▶ Directions for this task:
Of all the lines below, return only those starting with the line holding "[268,358,292,366] can ->" and going on through the line holding "[63,396,319,408] [51,418,329,432] [361,90,414,104]", exactly as written.

▶ Record extracts:
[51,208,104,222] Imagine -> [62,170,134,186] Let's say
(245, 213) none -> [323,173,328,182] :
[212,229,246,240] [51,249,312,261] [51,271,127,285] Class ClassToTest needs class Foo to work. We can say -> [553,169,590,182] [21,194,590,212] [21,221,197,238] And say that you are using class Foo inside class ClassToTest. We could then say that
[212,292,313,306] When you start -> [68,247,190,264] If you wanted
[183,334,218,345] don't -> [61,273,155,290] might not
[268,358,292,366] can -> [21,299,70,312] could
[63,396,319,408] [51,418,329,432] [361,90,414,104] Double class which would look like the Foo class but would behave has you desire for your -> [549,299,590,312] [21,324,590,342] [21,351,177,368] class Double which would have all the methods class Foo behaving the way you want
--
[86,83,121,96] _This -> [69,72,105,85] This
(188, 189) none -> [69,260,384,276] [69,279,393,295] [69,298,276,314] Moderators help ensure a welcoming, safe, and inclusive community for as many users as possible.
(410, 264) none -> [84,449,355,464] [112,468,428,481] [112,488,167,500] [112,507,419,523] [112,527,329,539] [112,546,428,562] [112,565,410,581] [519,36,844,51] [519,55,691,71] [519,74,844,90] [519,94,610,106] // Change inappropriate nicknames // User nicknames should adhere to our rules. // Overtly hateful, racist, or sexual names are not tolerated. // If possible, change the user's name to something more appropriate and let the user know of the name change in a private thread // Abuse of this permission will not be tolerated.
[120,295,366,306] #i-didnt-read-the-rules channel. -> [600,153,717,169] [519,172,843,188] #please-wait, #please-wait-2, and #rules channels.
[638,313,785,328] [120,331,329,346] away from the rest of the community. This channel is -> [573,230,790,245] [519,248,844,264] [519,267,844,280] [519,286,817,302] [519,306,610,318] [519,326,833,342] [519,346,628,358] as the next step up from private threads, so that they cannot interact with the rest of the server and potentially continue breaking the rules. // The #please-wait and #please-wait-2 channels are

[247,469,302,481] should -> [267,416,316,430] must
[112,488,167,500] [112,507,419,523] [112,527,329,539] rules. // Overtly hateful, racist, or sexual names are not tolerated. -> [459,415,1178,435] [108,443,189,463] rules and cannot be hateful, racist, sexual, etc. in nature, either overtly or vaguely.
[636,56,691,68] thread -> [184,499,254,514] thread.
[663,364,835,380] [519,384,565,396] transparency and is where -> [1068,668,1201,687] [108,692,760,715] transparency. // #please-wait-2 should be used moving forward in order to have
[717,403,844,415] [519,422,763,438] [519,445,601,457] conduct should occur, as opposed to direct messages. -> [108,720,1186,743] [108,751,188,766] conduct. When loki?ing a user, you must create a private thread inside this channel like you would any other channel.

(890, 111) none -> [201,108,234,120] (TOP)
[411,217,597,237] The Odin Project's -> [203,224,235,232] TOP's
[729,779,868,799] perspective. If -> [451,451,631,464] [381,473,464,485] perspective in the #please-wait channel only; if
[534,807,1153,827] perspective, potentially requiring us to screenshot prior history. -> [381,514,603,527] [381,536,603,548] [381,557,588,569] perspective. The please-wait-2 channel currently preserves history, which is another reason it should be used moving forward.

▶ Result of the task:
[268,358,292,366] can -> [21,299,70,312] could
[63,396,319,408] [51,418,329,432] [361,90,414,104] Double class which would look like the Foo class but would behave has you desire for your -> [549,299,590,312] [21,324,590,342] [21,351,177,368] class Double which would have all the methods class Foo behaving the way you want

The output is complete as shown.